— Ты еще пахнешь морем. И борода — мог бы наконец-то и сбрить!
— Тогда я не узнал бы себя в зеркале.
— Ага! Этот блеск в глазах — новая охота — скажи, что подстрелил?
— Ну-ну-ну, госпожа позволяет тебе так набрасываться на гостей? У старого человека может же и сердце не выдержать. Но дай же я погляжу на тебя! С каждым годом все моложе и грознее. А что ты сделала с волосами?
— Семьдесят семь косичек. Домашний дулос мне заплетает. Эта форма нынче пришла от Хуратов. Не нравится?
— Поворотись-ка.
— Пробовала уговорить эстле Амитаче. А эстле Лятек уговорил этот ее —
Упала со сломанной шеей. Нимрод для уверенности легонько пнул ее в висок, череп треснул, подобно молодому кокосу, выплеснулись соки.
Он осмотрелся снова — никого в поле зрения, ничего не шевельнется в окнах дворца, никто не переходит двор. Изнутри конюшен доносятся приглушенные голоса, ржание обеспокоенных коней (почуяли кровь?), но ворота закрыты. Он взял труп под руки и затащил в ближайшие кусты. Вернулся, присыпал песком пятна красного. Проверив сапоги и штаны (чистые), он огляделся в третий раз. Никого, ничего, никто.
В висящем над берегом озера главном приемном покое он наткнулся на сенешаля дома Бербелека. Сенешаль позвал слугу, чтобы тот проводил Зайдара к эстле Амитаче. Шли широкими, светлыми коридорами, наполненными запахами и звуками озера. Мелкая чешуя напольных и стенных мозаик ослепительно посверкивала; окна были широко отворены, в них вливались золотыми клубами африканский воздух, жара и ангельское сияние. Ихмет молодел с каждым шагом. Более легкий, более быстрый, более сильный, менее смертный.

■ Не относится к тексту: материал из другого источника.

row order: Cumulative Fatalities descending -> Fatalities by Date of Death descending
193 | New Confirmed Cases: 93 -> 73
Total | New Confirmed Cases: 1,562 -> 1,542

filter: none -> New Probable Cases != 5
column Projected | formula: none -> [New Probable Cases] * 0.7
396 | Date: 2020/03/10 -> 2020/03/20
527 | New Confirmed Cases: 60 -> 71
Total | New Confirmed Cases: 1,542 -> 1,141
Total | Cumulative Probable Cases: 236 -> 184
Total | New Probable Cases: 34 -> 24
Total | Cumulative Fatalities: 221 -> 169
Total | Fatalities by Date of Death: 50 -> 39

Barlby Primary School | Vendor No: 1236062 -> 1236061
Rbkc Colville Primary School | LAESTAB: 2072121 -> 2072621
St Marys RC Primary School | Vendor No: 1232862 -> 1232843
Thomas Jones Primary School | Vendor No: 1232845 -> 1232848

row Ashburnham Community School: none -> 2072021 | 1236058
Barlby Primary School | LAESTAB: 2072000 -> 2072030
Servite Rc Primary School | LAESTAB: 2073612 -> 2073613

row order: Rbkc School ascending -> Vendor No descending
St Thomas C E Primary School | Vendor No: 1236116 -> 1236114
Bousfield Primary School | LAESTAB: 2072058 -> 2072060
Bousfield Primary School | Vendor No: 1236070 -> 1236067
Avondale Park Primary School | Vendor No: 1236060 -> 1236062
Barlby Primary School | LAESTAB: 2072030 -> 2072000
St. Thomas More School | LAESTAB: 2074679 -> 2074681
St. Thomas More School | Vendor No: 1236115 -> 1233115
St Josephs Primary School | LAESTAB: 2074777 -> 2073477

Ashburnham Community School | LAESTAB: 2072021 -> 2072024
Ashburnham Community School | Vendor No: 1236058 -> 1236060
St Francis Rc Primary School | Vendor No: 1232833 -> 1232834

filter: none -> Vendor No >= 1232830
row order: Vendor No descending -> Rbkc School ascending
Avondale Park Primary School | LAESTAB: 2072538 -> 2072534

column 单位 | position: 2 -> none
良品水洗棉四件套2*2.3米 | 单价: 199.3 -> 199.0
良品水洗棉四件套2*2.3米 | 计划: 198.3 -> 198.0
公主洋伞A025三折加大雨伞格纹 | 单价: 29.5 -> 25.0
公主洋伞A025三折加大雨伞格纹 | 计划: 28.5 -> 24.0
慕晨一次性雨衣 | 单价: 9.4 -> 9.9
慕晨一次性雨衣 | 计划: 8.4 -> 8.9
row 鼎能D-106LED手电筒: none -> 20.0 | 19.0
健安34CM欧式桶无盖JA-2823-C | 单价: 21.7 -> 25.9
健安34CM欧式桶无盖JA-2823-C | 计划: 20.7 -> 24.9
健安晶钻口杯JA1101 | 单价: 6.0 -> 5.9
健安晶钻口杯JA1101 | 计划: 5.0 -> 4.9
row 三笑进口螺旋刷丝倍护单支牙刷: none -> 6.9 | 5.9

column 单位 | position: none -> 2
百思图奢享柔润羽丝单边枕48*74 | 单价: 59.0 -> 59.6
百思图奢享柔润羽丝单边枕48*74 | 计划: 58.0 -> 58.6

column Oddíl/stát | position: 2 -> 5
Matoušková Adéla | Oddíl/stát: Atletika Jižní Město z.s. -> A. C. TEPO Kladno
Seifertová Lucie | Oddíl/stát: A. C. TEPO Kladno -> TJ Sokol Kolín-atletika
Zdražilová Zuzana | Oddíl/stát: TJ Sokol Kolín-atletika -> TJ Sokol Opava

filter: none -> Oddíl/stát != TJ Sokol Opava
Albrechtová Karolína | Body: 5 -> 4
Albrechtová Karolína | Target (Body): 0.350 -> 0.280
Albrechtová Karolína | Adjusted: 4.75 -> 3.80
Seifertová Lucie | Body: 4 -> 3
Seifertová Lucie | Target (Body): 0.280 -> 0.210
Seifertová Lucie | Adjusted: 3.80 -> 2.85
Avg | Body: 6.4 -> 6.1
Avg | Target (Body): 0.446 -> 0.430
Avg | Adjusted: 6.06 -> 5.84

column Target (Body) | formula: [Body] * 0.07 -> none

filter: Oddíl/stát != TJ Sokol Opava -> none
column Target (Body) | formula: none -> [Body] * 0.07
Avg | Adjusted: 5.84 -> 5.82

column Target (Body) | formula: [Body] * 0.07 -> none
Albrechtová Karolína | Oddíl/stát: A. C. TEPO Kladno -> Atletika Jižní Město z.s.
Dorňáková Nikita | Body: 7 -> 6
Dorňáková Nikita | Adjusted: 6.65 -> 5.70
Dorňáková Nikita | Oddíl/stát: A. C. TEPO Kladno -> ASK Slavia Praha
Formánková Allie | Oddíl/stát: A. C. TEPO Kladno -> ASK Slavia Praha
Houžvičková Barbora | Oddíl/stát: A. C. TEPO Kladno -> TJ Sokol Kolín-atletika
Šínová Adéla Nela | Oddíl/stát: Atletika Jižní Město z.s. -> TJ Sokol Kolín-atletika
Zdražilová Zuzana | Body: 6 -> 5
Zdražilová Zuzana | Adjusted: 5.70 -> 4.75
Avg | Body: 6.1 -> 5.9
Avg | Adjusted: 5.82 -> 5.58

Эстле Шулиму Амитаче они застали в надводном перистиле, что четырьмя, одна длинней другой, террасами спускался почти к самой поверхности озера; на самую высокую террасу выходила чуть ли не дюжина дверей из внутренних залов дворца. Перистиль окружали гидорные деревья, выморфированные из папоротника, фиг и пальм, часть из них уже настолько высока, чтобы упрятать мрамор в глубокую тень. Между деревьями мелькали перья ибисов и фламинго.
Эстле Амитаче сидела за гевоевым столом на правой стороне длинной террасы. Склоненная, что-то самозабвенно писала, нимрод видел только загорелую спину и распущенные золотые волосы. На колени, на белый лен ее длинной юбки, положила голову молодая львица. Шулима машинально поглаживала ее левой рукой.
— Эстле… — начал слуга.
Нимрод вбил ему затылочную кость в мозг.
Бросился к луннице. Он не брал с собой никакого оружия — не знал, где именно застанет Шулиму, — но с каких это пор оружие стало ему необходимо? Он укусил себя за язык, чтобы почувствовать вкус крови. Охота! Мир уступал его жажде.